Однако в тот вечер Океан-жизнь не гулял над Лышегорьем, не катил свои теплые синие воды к моим ногам. Черно и пустынно было кругом, как холодной октябрьской ночью. Я посмотрел вниз и легко отыскал свой дом, возле него огород. Антонина копала грядки, Ляпунова не было, Орлик уже стоял на привязи у правления колхоза. Мама доставала воду из колодца у больничного крыльца, Афанасий Степанович шел с поля домой, Тимоха чинил хомут, сидя на бревне перед конюшней. Жизнь текла все так же по-мирски просто, и будто ничего в ней не изменилось сегодня. А ведь изменилось — я стал другим…
Вот если бы Ляпунов не подъехал, мы по-прежнему копали бы грядки с Антониной, и мне было бы хорошо, тепло рядом с ней, и я по-прежнему смотрел бы на нее украдкой, а она печально и тихо улыбалась бы мне. Но в чем виновата она, ведь Ляпунов сам подъехал?! Сам заговорил, сам важничал и куражился перед ней. Но ей-то это нравилось. Мне стало вдруг тошно, муторно. Ну, конечно, нравилось. Он это чувствовал, вот и куражился. Нет, она тоже виновата. Что делать, если я все чувствую, вижу и слышу острее, глубже и больнее их. И уж теперь мой дух свободен и несоединим с с телом моим слабым. Он как набухшая лава в разогретом вулкане, то и гляди освободится от пут… Доживу ли я до счастливой поры, когда Океан-жизнь понесет меня на своем легкокрылом гребне. Так не этого ли я так ненасытно жажду? Благословенного часа свершения надежд, справедливости. Однако хорошо ли это, хорошо ли так думать?.. Но отчего же я должен покориться? Я хочу жить вольно. И откуда все это во мне взялось?! Эти мысли, эти чувства. Может, они вовсе чужие и лишь подхвачены мной из непомерной гордыни…
Еще совсем недавно мне так хорошо и покойно жилось, как майской траве на лугу. Все шло мимо меня, не причиняя душевной боли и мук. Но как все в жизни неуловимо изменчиво… Давно ли та же Антонина мыла меня в бане, растирая мочалкой мои мягкие суставы. Я и теперь помню легкость ее ладони, выплескивающей мне на плечи пригоршни нежно ласкающей воды. А теперь одно ее случайное прикосновение приводит меня в полное смятение. Откуда все это явилось ко мне? И почему эти страдания бесконечны, почему нет облегчения душе моей и почему так нестерпимо желание видеть ее, быть возле нее, смотреть и смотреть на нее, испытывая страх и блаженство? И где конец всему этому?
На память вдруг пришли слова, которые я слышал не раз, когда случалось, что мы все вместе — Антонина, Ефим Ильич, Селивёрст Павлович и я — работали в поле или на сенокосе. Селивёрст Павлович в таких случаях особо подхваливал Антонину и обыкновенно повторял с немалым удовольствием.
— Эй, мужики, — обращался он к нам с Ефимом Ильичом, — да вы только гляньте, до чего же хороша бисова девка, глаза оставишь…

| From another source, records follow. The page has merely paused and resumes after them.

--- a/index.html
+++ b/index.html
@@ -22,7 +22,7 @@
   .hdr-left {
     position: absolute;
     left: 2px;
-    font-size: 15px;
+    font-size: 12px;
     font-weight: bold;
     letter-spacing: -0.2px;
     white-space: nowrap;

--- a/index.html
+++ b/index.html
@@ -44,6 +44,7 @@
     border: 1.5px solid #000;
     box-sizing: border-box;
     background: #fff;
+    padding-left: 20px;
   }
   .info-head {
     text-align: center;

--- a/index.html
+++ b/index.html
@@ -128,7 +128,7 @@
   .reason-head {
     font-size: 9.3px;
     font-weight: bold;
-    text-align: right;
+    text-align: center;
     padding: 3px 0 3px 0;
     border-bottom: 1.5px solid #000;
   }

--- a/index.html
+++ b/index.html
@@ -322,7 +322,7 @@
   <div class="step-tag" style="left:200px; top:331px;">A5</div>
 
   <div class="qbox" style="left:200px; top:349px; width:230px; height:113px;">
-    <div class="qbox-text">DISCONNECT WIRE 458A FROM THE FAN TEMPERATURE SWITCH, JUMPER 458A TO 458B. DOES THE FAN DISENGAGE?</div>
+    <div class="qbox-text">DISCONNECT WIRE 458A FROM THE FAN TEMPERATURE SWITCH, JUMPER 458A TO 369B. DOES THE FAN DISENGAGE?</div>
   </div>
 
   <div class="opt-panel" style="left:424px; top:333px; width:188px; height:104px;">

И долго смотрел на нее, мягко улыбаясь в бороду, будто и впрямь красу такую первый раз видел. Антонину не смущали его слова, она отводила в сторону глаза и делала вид, словно не слышит их, хотя ей нравилось внимание и подхваливание Селивёрста Павловича.

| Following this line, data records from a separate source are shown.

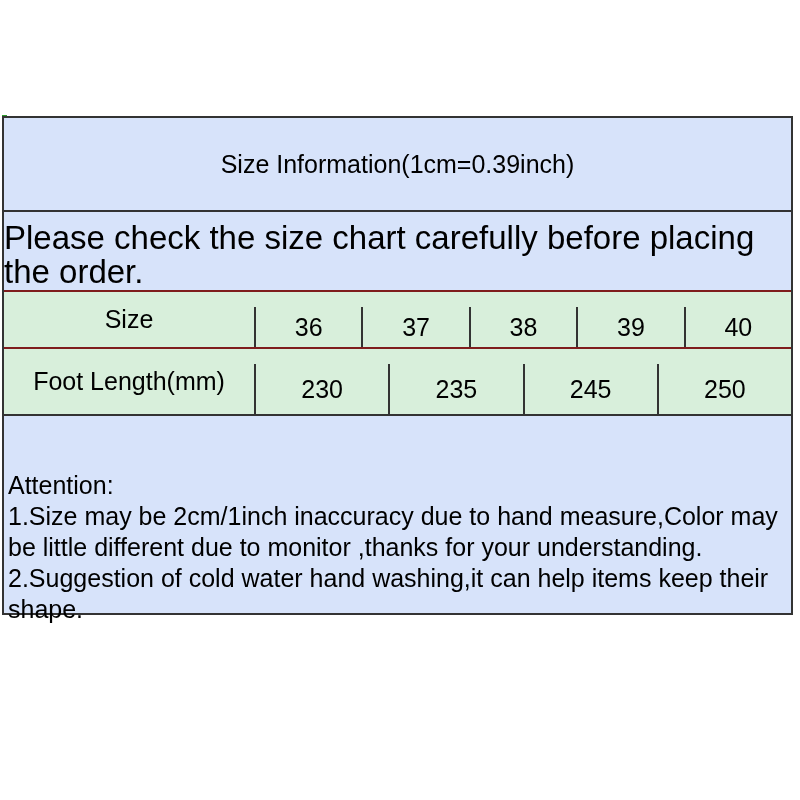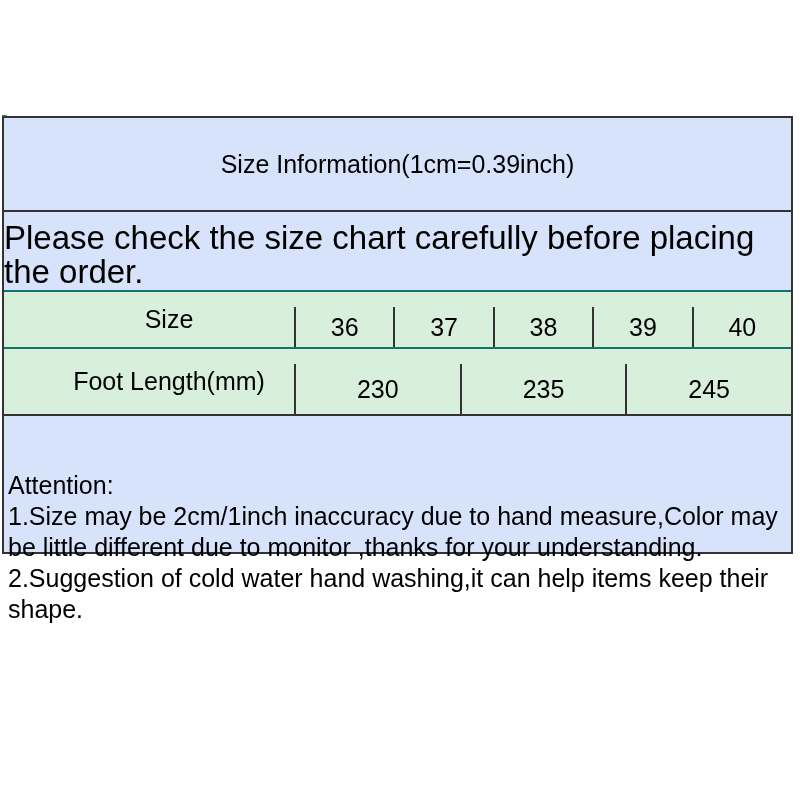--- a/index.html
+++ b/index.html
@@ -14,7 +14,7 @@
   .chart-panel {
     position: absolute;
     left: 2px; top: 116px;
-    width: 791px; height: 438px;
+    width: 791px; height: 499px;
     box-sizing: border-box;
     border: 2px solid #333333;
     background: #d7e3fa;

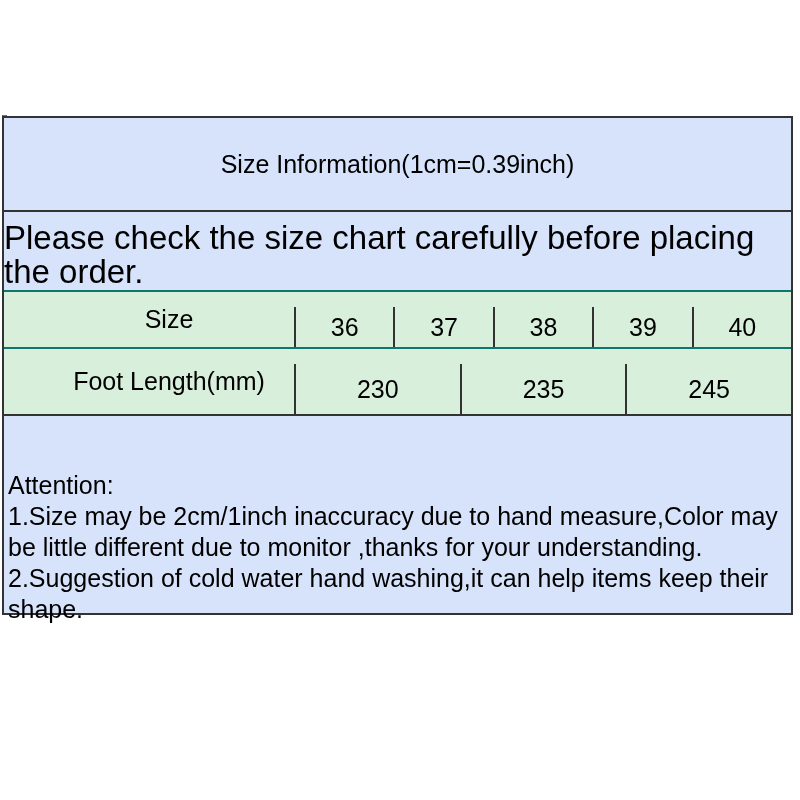--- a/index.html
+++ b/index.html
@@ -37,9 +37,8 @@
   .grid-row {
     display: flex;
     background: #d8efdb;
-    border-top: 2px solid #0f766e;
+    border-top: 2px solid #7f1d1d;
     font-size: 25px;
-    padding-left: 40px;
   }
   .row-size   { height: 57px; }
   .row-length { height: 67px; }

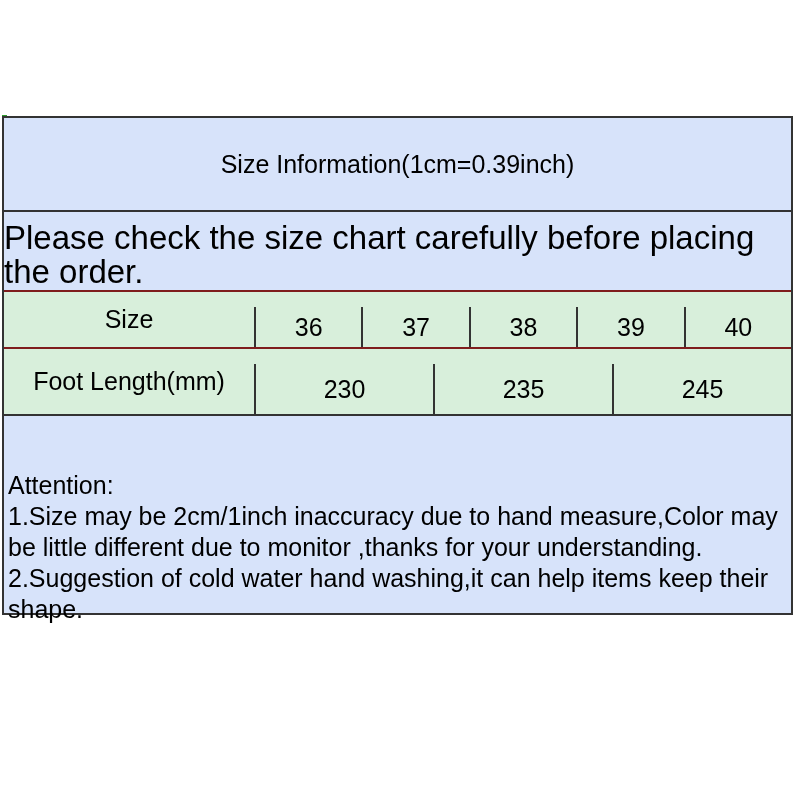--- a/index.html
+++ b/index.html
@@ -87,6 +87,7 @@
     <div class="cell value">230</div>
     <div class="cell value">235</div>
     <div class="cell value">245</div>
+    <div class="cell value">250</div>
   </div>
 
   <div class="row attention-row">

А однажды, это было без Антонины, мы ходили в лес рубить дрова на зиму. И разговор опять почему-то зашел об Антонине.
— Да ты, Селивёрст Павлович, никак влюблен в нее, больно часто к делу и не к делу ее вспоминаешь, — пошутил Ефим Ильич. — Гляди, не посмотрю, что ты отец мой нареченный, не уступлю, сойдемся на пищалях, кто — кого!

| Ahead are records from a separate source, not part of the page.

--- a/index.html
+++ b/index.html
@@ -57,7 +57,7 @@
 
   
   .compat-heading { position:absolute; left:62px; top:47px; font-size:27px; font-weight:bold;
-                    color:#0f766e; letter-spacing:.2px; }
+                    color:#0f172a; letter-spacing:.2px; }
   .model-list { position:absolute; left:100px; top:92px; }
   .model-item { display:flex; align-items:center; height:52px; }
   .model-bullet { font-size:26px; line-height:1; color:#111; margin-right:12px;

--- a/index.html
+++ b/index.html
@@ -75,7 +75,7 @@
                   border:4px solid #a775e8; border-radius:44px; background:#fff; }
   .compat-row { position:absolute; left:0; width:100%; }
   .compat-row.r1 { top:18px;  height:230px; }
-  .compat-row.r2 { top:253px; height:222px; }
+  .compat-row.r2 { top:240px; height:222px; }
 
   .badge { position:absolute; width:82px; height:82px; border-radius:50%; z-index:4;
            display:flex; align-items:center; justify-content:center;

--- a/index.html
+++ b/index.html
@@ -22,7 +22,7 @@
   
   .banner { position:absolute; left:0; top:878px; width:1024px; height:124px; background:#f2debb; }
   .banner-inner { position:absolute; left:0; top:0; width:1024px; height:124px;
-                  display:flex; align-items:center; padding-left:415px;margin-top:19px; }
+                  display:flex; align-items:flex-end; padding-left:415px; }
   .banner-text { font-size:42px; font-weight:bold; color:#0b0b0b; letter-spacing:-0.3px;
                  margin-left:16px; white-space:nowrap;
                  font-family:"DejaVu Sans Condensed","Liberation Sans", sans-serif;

— Мы с тобой ведь не баре какие-нибудь на пищалях дуть, петух окаянный, научился на войне палить по всякому поводу. Поди, из-за девок-то палили друг в друга, даром что комиссары нравственность блюли. — И ехидно, всепонимающе подмигнул Ефиму Ильичу.
— Было, палили, а куда денешься, когда угар в голову ударит, кровь ошалеет, тут сам черт тебе не помеха.
— Во-во, а мне бы теперь сбросить годков эдак, — Селивёрст Павлович лукаво улыбнулся, брови взметнулись вверх, взлетели молодецки вздыбленными дугами, — эдак годков, — повторил он, видно, прикидывая, сколько бы ему сбросить для полноты чувств и желаний, — эдак годков, ну, хотя бы тридцать, что ли, для порядку.